- Opening Delimiter -
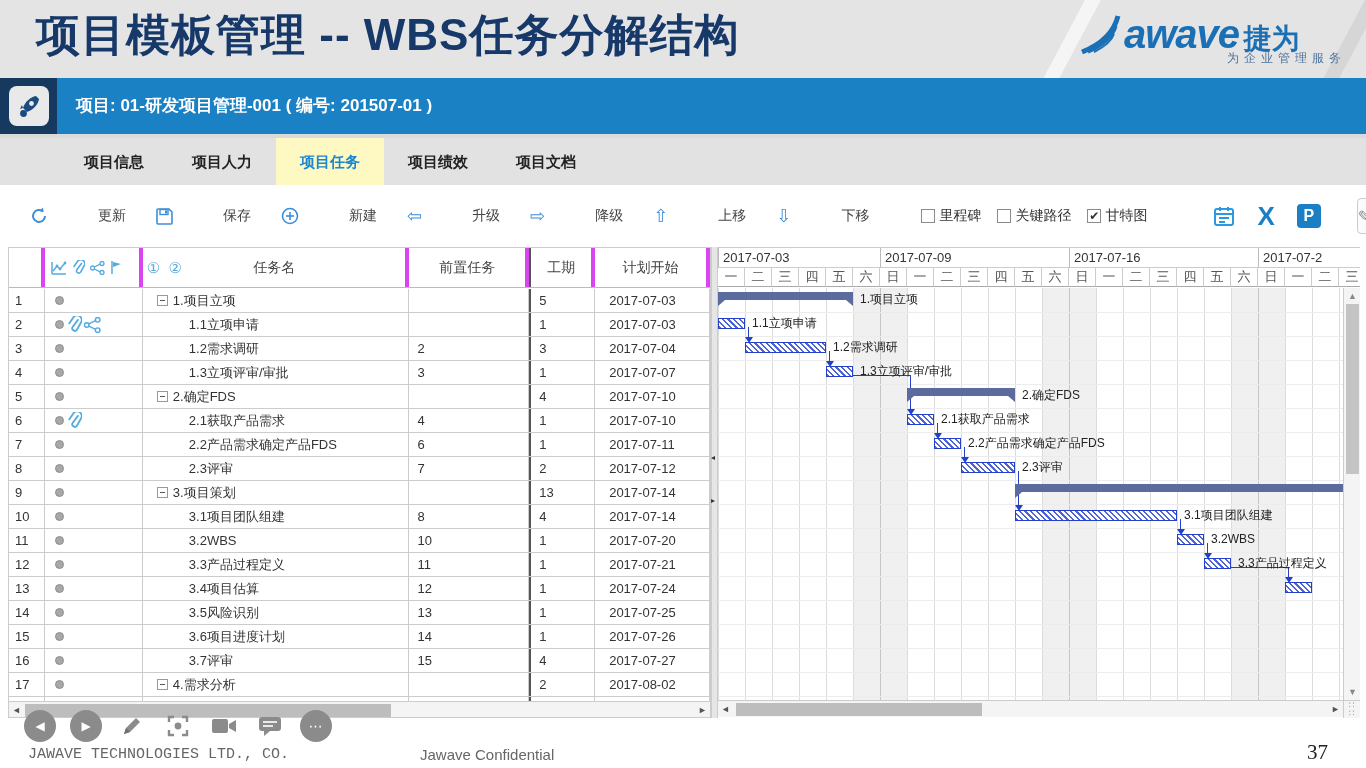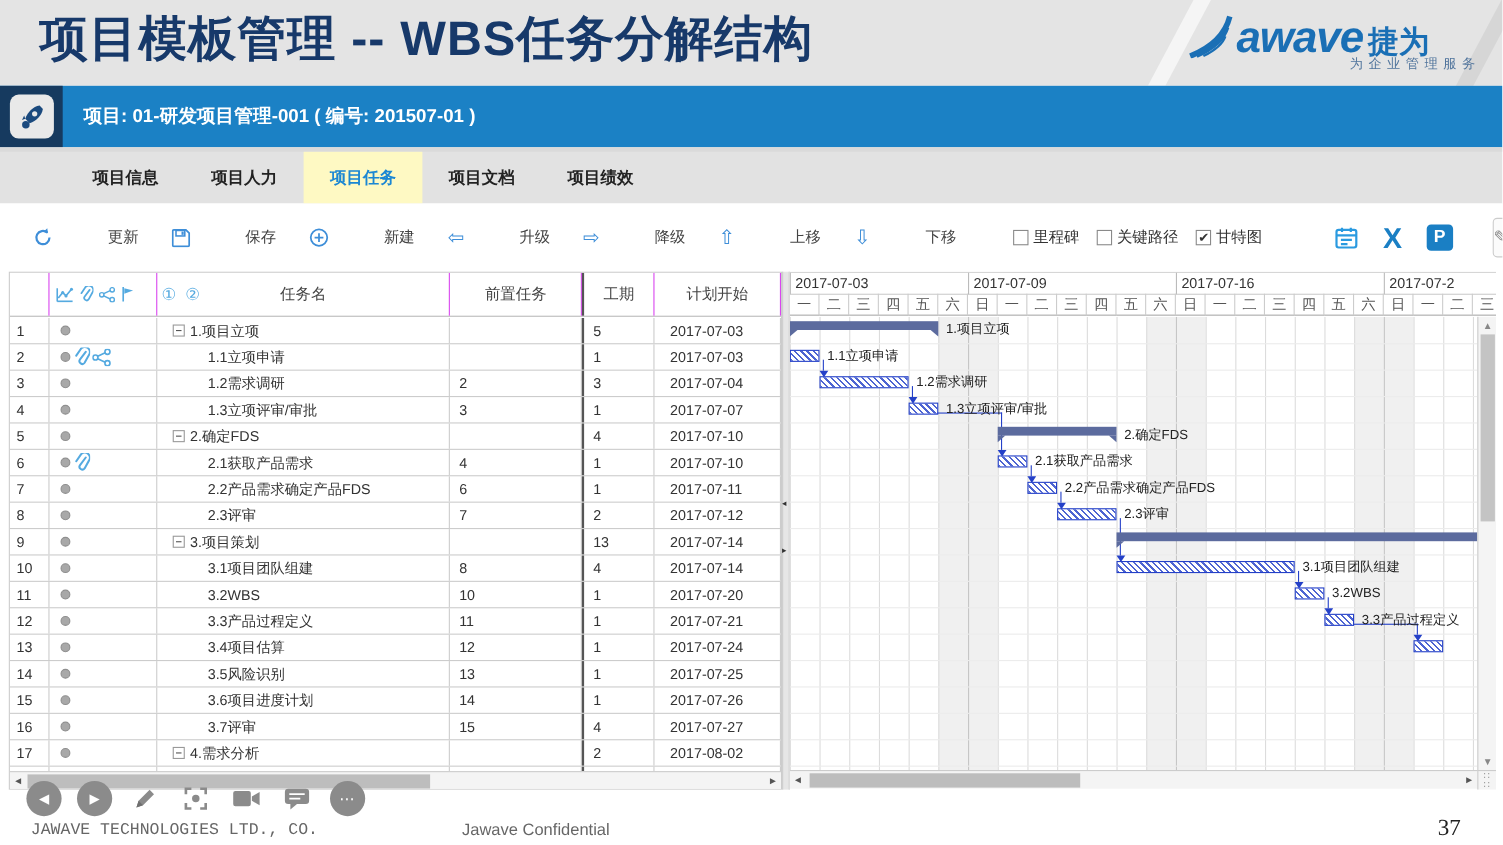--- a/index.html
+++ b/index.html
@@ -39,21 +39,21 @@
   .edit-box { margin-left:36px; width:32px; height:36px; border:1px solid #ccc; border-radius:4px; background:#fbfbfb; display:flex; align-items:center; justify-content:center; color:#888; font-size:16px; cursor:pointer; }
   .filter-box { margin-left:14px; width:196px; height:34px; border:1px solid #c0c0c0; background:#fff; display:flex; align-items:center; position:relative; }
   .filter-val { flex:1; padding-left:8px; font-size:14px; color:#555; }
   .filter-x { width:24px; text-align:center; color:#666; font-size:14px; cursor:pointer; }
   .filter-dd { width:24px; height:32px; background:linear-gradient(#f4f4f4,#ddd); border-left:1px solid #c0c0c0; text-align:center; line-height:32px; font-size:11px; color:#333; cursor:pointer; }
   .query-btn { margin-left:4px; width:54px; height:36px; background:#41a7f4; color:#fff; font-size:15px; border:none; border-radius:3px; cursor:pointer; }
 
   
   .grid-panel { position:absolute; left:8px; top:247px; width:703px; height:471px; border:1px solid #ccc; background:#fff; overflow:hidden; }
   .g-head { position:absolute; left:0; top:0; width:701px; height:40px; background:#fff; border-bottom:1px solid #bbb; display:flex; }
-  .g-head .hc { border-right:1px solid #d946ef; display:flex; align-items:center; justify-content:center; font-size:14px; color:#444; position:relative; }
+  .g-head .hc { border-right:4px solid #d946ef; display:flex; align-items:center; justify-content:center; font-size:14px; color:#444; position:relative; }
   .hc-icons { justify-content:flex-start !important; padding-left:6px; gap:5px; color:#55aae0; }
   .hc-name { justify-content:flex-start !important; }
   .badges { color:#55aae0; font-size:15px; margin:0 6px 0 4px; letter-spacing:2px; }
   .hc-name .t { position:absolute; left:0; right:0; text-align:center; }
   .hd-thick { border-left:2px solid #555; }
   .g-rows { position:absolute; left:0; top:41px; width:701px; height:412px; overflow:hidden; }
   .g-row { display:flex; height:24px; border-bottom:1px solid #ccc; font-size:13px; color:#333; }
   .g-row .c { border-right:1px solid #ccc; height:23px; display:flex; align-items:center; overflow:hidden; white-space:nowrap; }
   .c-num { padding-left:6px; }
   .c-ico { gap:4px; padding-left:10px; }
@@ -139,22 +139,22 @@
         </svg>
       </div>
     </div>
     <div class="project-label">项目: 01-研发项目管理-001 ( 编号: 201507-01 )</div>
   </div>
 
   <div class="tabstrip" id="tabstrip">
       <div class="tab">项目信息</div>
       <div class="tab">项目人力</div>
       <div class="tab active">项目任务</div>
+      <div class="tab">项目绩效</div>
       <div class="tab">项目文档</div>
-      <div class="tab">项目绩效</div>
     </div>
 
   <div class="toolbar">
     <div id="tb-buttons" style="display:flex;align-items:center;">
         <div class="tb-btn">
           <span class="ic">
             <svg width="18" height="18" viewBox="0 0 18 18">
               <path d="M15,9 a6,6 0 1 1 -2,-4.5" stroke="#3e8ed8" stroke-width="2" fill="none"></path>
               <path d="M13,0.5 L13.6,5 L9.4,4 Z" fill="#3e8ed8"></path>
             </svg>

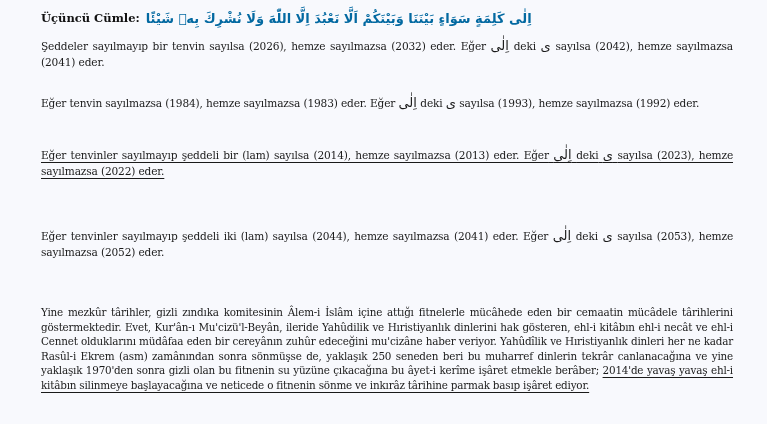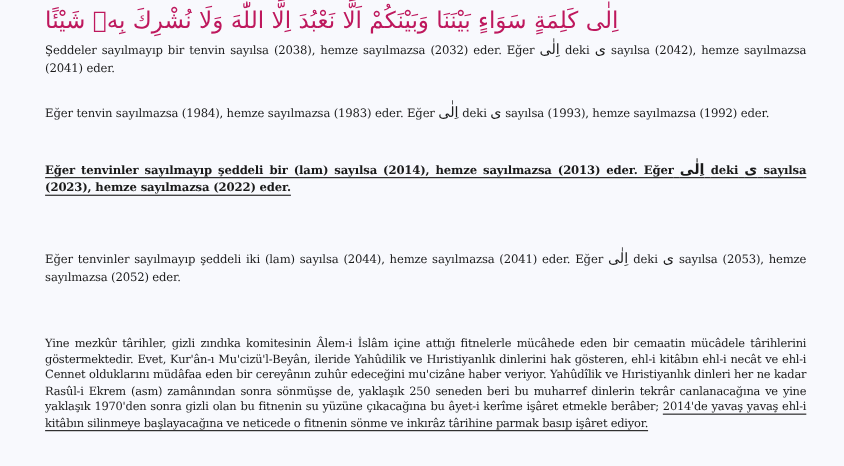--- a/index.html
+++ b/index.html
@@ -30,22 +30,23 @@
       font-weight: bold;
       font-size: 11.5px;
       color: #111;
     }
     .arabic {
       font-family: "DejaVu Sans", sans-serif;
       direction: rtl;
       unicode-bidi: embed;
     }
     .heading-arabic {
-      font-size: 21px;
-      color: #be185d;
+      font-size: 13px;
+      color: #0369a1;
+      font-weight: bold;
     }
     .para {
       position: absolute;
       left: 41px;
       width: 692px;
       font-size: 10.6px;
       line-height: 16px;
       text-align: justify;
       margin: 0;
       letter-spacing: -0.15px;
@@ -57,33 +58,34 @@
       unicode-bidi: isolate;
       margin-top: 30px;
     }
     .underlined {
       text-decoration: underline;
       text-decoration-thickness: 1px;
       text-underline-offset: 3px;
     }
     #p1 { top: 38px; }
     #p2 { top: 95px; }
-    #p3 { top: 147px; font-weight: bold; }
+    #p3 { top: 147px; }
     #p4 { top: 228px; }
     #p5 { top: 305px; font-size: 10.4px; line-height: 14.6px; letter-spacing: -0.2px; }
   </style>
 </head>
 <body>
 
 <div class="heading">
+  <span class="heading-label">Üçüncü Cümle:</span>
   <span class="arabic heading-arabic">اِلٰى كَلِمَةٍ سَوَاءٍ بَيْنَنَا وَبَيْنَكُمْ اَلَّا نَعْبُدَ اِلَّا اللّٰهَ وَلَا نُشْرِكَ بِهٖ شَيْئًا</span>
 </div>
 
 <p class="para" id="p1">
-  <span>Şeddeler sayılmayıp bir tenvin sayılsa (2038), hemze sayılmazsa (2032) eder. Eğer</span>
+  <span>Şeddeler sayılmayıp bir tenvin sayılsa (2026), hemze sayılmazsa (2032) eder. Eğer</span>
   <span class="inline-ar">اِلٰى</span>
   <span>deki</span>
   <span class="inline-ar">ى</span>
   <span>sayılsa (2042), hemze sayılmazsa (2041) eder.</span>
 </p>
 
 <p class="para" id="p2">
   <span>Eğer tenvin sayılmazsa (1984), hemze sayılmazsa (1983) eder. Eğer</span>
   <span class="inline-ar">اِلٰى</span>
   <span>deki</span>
- Closing Delimiter -
▸ **PROBLEM DESCRIPTION**
The records shown above are to be repeated exactly, with the pictures left out.

▸ **RESPONSE TO THE EXERCISE**
--- a/index.html
+++ b/index.html
@@ -39,21 +39,21 @@
   .edit-box { margin-left:36px; width:32px; height:36px; border:1px solid #ccc; border-radius:4px; background:#fbfbfb; display:flex; align-items:center; justify-content:center; color:#888; font-size:16px; cursor:pointer; }
   .filter-box { margin-left:14px; width:196px; height:34px; border:1px solid #c0c0c0; background:#fff; display:flex; align-items:center; position:relative; }
   .filter-val { flex:1; padding-left:8px; font-size:14px; color:#555; }
   .filter-x { width:24px; text-align:center; color:#666; font-size:14px; cursor:pointer; }
   .filter-dd { width:24px; height:32px; background:linear-gradient(#f4f4f4,#ddd); border-left:1px solid #c0c0c0; text-align:center; line-height:32px; font-size:11px; color:#333; cursor:pointer; }
   .query-btn { margin-left:4px; width:54px; height:36px; background:#41a7f4; color:#fff; font-size:15px; border:none; border-radius:3px; cursor:pointer; }
 
   
   .grid-panel { position:absolute; left:8px; top:247px; width:703px; height:471px; border:1px solid #ccc; background:#fff; overflow:hidden; }
   .g-head { position:absolute; left:0; top:0; width:701px; height:40px; background:#fff; border-bottom:1px solid #bbb; display:flex; }
-  .g-head .hc { border-right:1px solid #d946ef; display:flex; align-items:center; justify-content:center; font-size:14px; color:#444; position:relative; }
+  .g-head .hc { border-right:4px solid #d946ef; display:flex; align-items:center; justify-content:center; font-size:14px; color:#444; position:relative; }
   .hc-icons { justify-content:flex-start !important; padding-left:6px; gap:5px; color:#55aae0; }
   .hc-name { justify-content:flex-start !important; }
   .badges { color:#55aae0; font-size:15px; margin:0 6px 0 4px; letter-spacing:2px; }
   .hc-name .t { position:absolute; left:0; right:0; text-align:center; }
   .hd-thick { border-left:2px solid #555; }
   .g-rows { position:absolute; left:0; top:41px; width:701px; height:412px; overflow:hidden; }
   .g-row { display:flex; height:24px; border-bottom:1px solid #ccc; font-size:13px; color:#333; }
   .g-row .c { border-right:1px solid #ccc; height:23px; display:flex; align-items:center; overflow:hidden; white-space:nowrap; }
   .c-num { padding-left:6px; }
   .c-ico { gap:4px; padding-left:10px; }
@@ -139,22 +139,22 @@
         </svg>
       </div>
     </div>
     <div class="project-label">项目: 01-研发项目管理-001 ( 编号: 201507-01 )</div>
   </div>
 
   <div class="tabstrip" id="tabstrip">
       <div class="tab">项目信息</div>
       <div class="tab">项目人力</div>
       <div class="tab active">项目任务</div>
+      <div class="tab">项目绩效</div>
       <div class="tab">项目文档</div>
-      <div class="tab">项目绩效</div>
     </div>
 
   <div class="toolbar">
     <div id="tb-buttons" style="display:flex;align-items:center;">
         <div class="tb-btn">
           <span class="ic">
             <svg width="18" height="18" viewBox="0 0 18 18">
               <path d="M15,9 a6,6 0 1 1 -2,-4.5" stroke="#3e8ed8" stroke-width="2" fill="none"></path>
               <path d="M13,0.5 L13.6,5 L9.4,4 Z" fill="#3e8ed8"></path>
             </svg>

--- a/index.html
+++ b/index.html
@@ -30,22 +30,23 @@
       font-weight: bold;
       font-size: 11.5px;
       color: #111;
     }
     .arabic {
       font-family: "DejaVu Sans", sans-serif;
       direction: rtl;
       unicode-bidi: embed;
     }
     .heading-arabic {
-      font-size: 21px;
-      color: #be185d;
+      font-size: 13px;
+      color: #0369a1;
+      font-weight: bold;
     }
     .para {
       position: absolute;
       left: 41px;
       width: 692px;
       font-size: 10.6px;
       line-height: 16px;
       text-align: justify;
       margin: 0;
       letter-spacing: -0.15px;
@@ -57,33 +58,34 @@
       unicode-bidi: isolate;
       margin-top: 30px;
     }
     .underlined {
       text-decoration: underline;
       text-decoration-thickness: 1px;
       text-underline-offset: 3px;
     }
     #p1 { top: 38px; }
     #p2 { top: 95px; }
-    #p3 { top: 147px; font-weight: bold; }
+    #p3 { top: 147px; }
     #p4 { top: 228px; }
     #p5 { top: 305px; font-size: 10.4px; line-height: 14.6px; letter-spacing: -0.2px; }
   </style>
 </head>
 <body>
 
 <div class="heading">
+  <span class="heading-label">Üçüncü Cümle:</span>
   <span class="arabic heading-arabic">اِلٰى كَلِمَةٍ سَوَاءٍ بَيْنَنَا وَبَيْنَكُمْ اَلَّا نَعْبُدَ اِلَّا اللّٰهَ وَلَا نُشْرِكَ بِهٖ شَيْئًا</span>
 </div>
 
 <p class="para" id="p1">
-  <span>Şeddeler sayılmayıp bir tenvin sayılsa (2038), hemze sayılmazsa (2032) eder. Eğer</span>
+  <span>Şeddeler sayılmayıp bir tenvin sayılsa (2026), hemze sayılmazsa (2032) eder. Eğer</span>
   <span class="inline-ar">اِلٰى</span>
   <span>deki</span>
   <span class="inline-ar">ى</span>
   <span>sayılsa (2042), hemze sayılmazsa (2041) eder.</span>
 </p>
 
 <p class="para" id="p2">
   <span>Eğer tenvin sayılmazsa (1984), hemze sayılmazsa (1983) eder. Eğer</span>
   <span class="inline-ar">اِلٰى</span>
   <span>deki</span>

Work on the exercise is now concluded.